Read the records below. Copy each line where the string "just" occurs.

Start of DATA TO USE

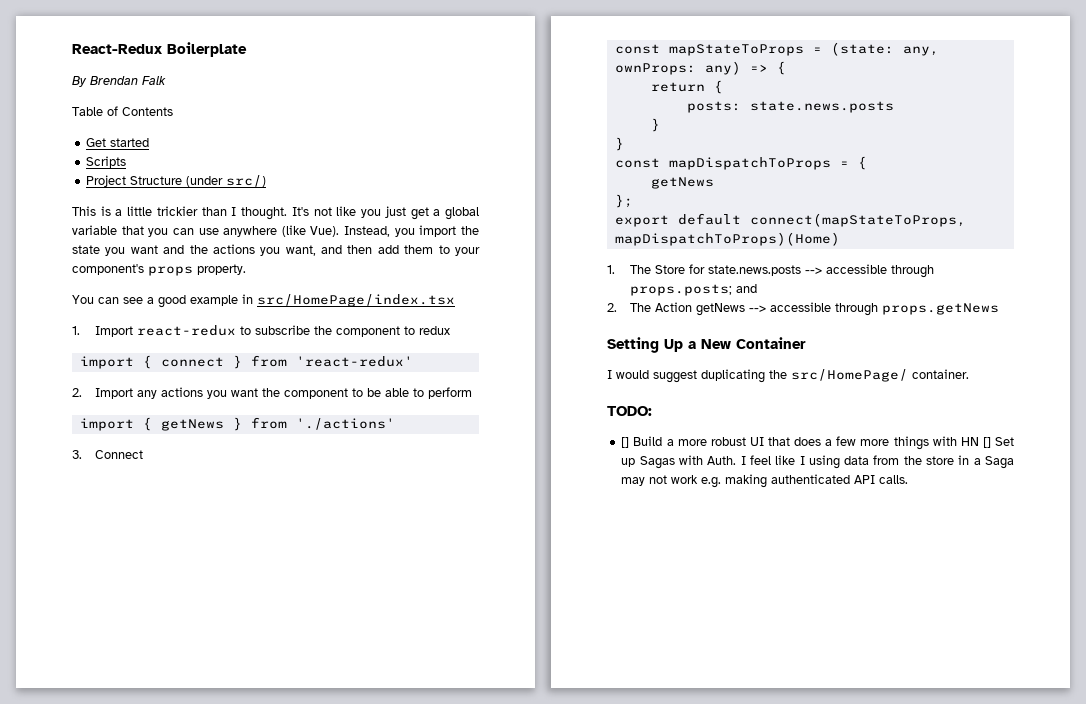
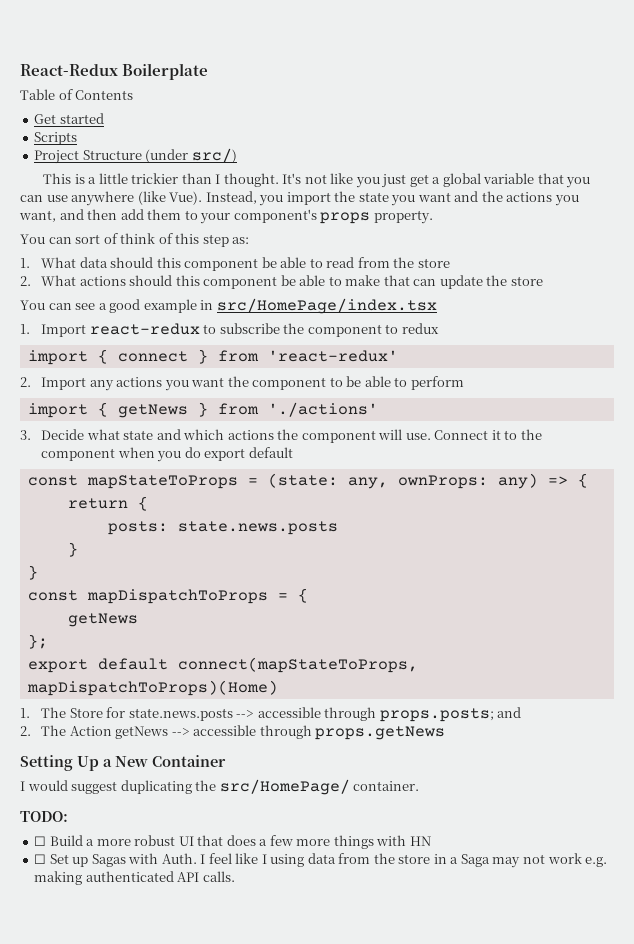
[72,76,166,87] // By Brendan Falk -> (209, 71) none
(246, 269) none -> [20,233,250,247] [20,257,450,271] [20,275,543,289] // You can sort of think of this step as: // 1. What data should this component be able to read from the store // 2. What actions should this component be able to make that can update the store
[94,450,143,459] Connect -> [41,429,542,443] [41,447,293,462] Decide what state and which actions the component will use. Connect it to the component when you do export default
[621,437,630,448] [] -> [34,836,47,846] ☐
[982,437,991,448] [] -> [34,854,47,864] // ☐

End of DATA TO USE
Start of DATA TO USE

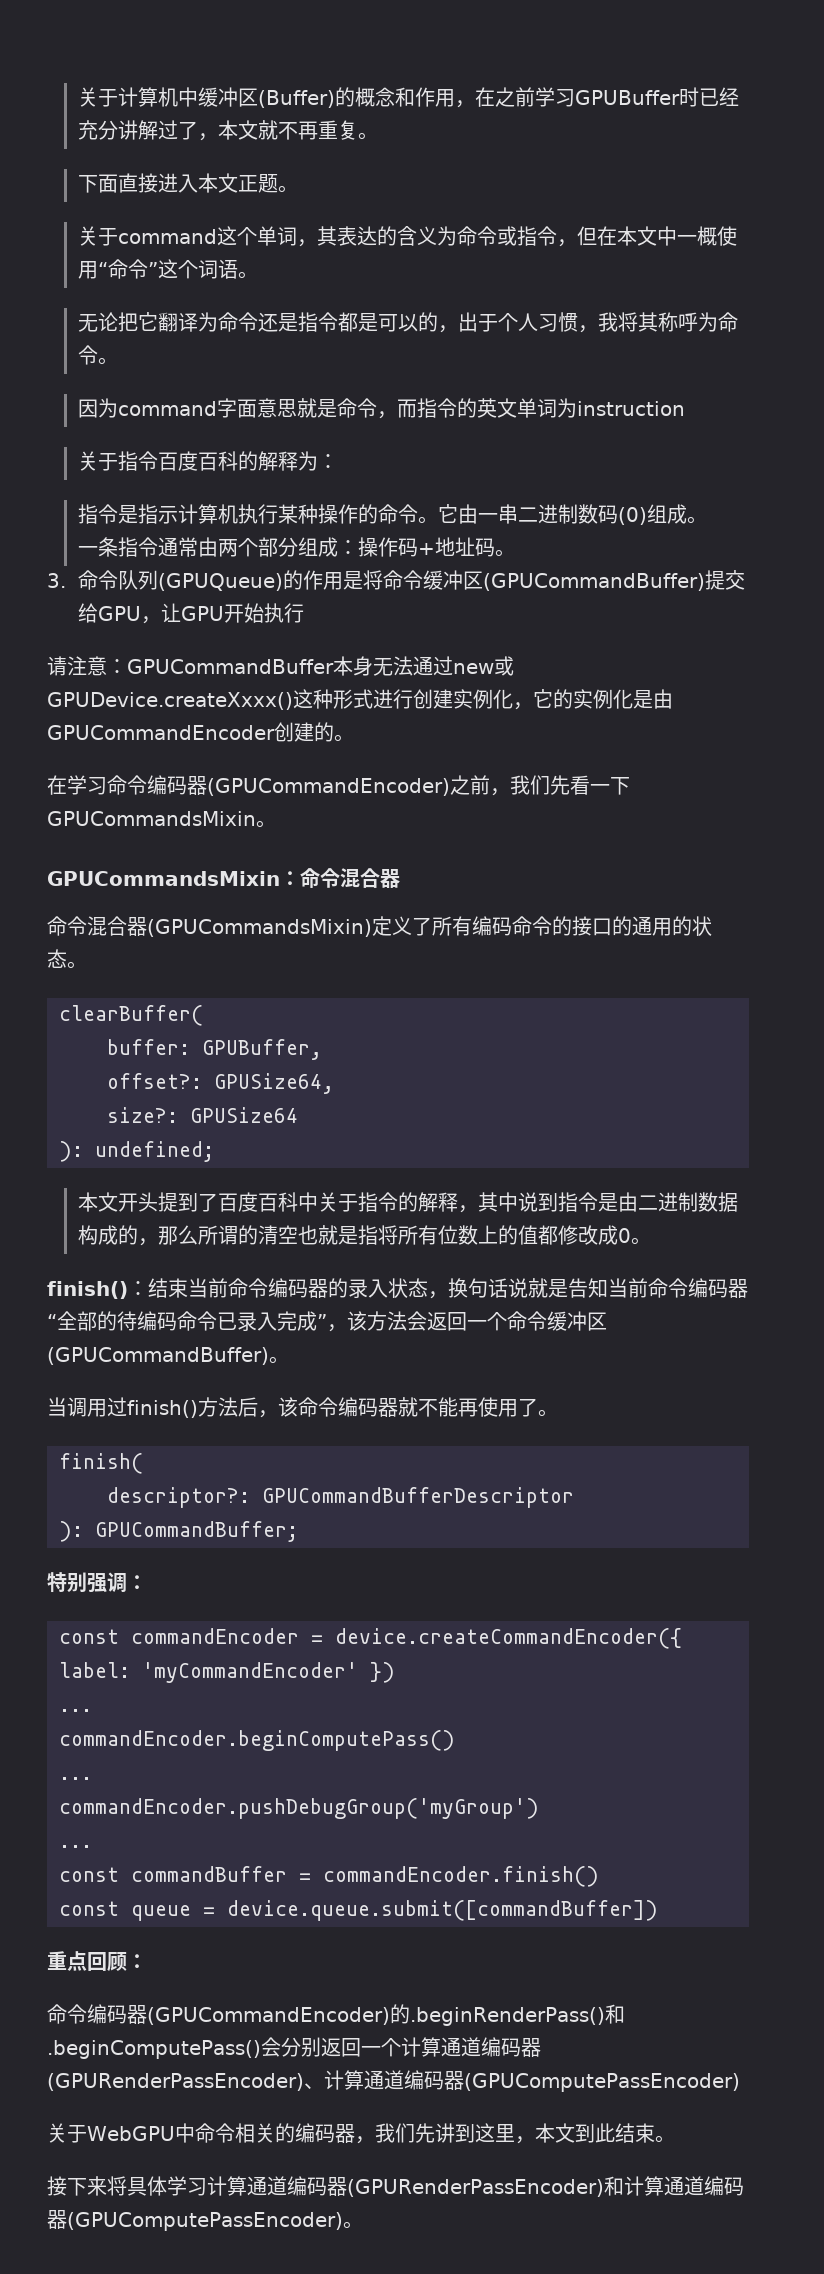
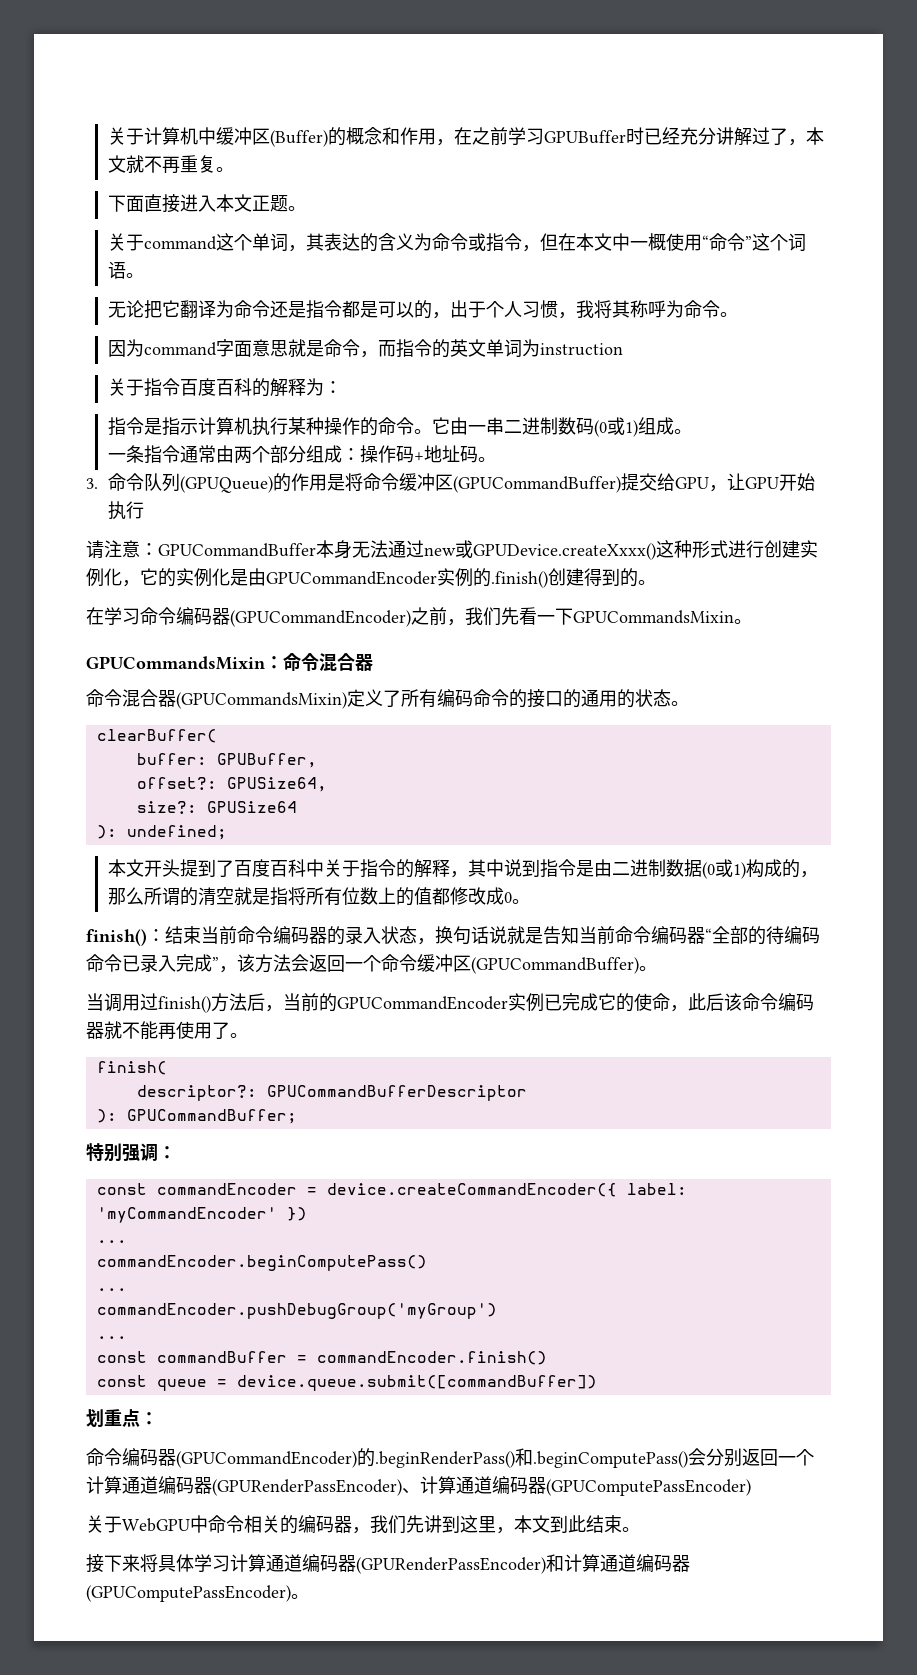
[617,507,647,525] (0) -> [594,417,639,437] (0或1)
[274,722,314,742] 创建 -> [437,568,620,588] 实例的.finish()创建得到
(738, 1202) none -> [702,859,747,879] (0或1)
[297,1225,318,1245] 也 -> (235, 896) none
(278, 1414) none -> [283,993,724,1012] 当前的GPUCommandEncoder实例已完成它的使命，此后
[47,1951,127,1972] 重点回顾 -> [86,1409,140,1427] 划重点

End of DATA TO USE
Start of DATA TO USE

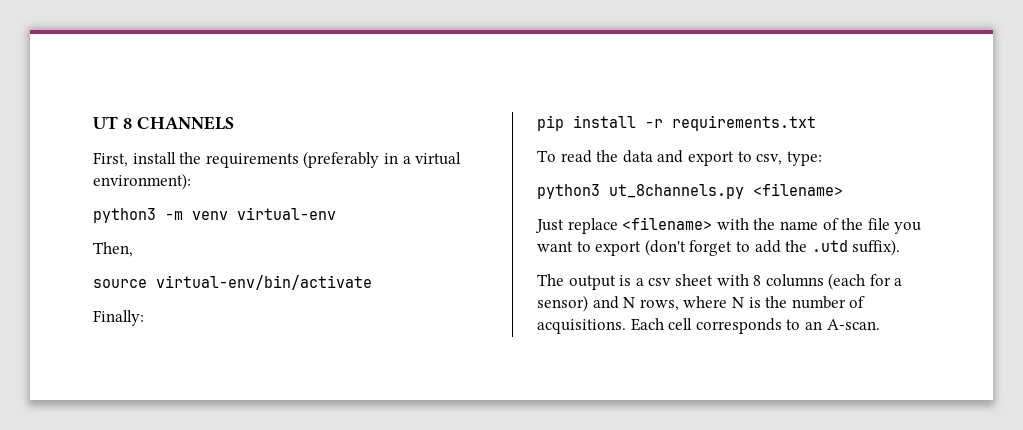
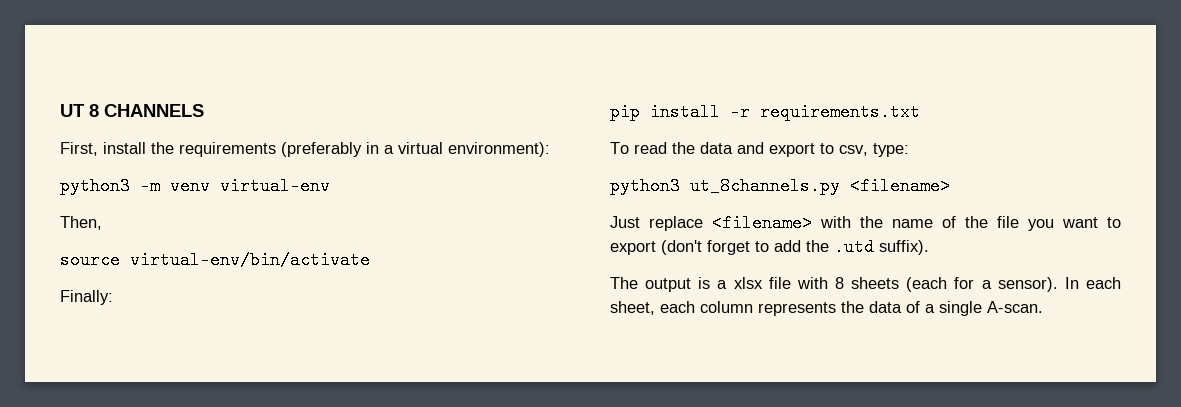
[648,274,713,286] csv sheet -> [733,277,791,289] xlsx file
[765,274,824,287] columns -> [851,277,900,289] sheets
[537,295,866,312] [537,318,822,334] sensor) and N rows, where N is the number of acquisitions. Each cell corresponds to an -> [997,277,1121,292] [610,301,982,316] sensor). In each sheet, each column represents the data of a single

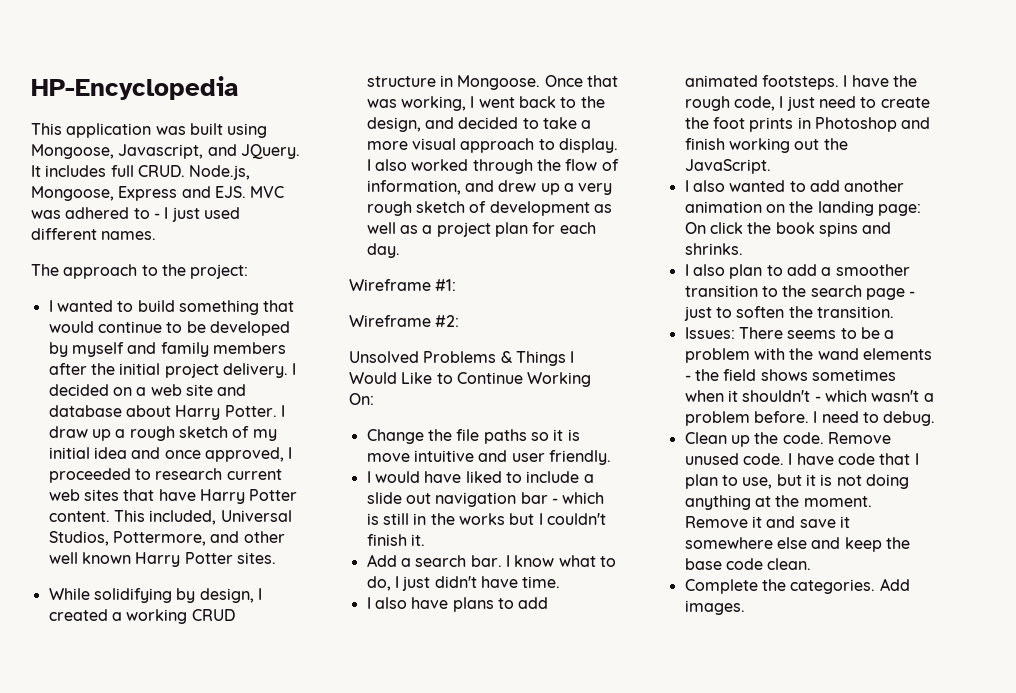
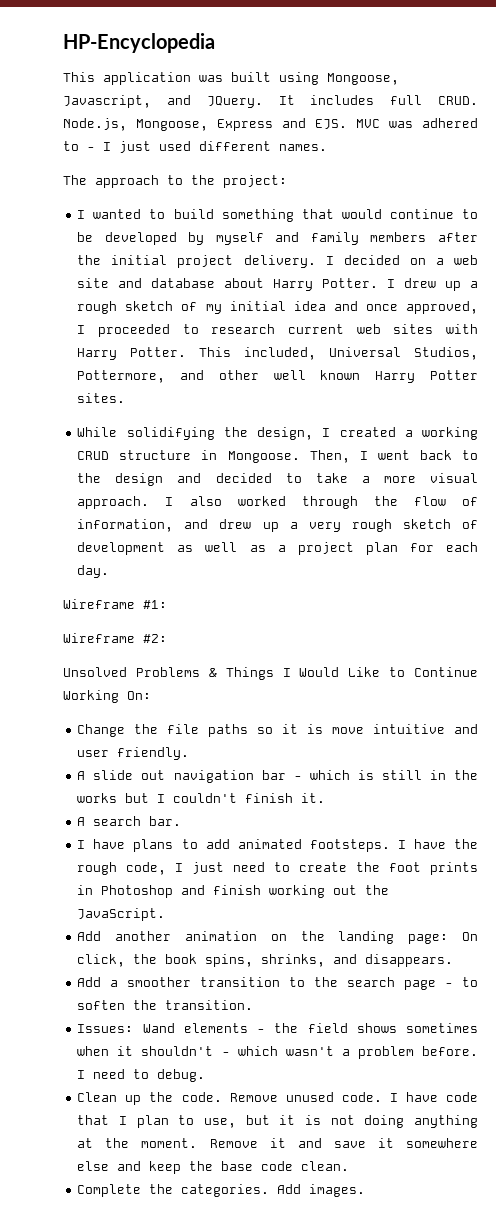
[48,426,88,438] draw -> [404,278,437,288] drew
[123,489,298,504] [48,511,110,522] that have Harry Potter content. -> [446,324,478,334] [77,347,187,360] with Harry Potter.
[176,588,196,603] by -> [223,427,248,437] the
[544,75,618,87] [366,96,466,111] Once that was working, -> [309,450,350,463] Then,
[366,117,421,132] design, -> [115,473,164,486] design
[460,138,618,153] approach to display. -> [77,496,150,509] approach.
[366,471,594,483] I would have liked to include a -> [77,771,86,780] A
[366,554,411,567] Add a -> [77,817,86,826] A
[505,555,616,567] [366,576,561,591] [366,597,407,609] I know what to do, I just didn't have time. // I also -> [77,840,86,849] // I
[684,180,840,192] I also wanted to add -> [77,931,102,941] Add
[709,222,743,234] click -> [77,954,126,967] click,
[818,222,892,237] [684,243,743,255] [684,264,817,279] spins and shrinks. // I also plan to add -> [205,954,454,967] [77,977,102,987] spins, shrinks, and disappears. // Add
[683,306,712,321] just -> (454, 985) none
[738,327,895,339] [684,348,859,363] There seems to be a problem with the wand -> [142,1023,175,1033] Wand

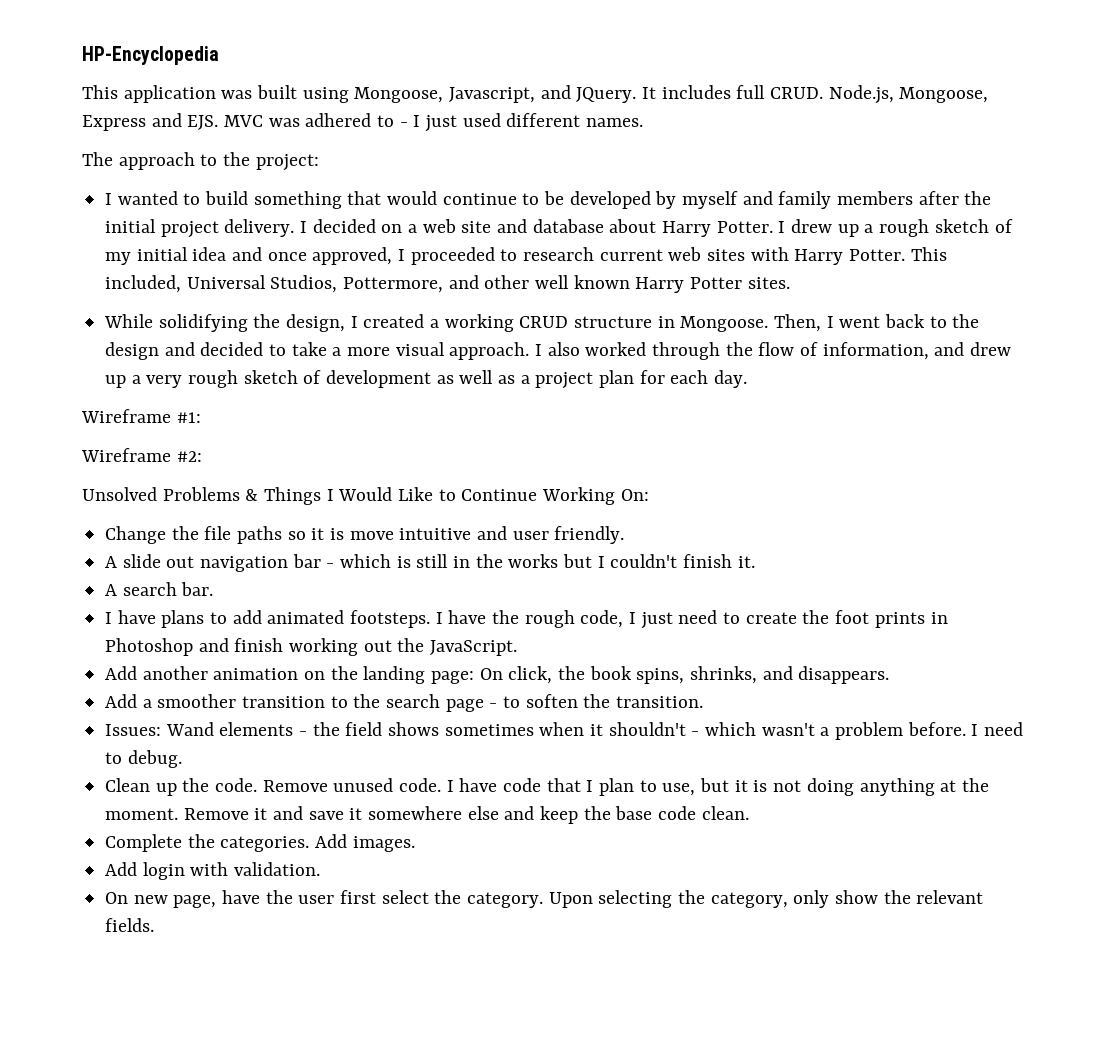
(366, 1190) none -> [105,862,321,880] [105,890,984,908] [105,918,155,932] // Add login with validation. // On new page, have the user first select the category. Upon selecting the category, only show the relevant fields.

End of DATA TO USE

**REPLY**
[505,555,616,567] [366,576,561,591] [366,597,407,609] I know what to do, I just didn't have time. // I also -> [77,840,86,849] // I
[683,306,712,321] just -> (454, 985) none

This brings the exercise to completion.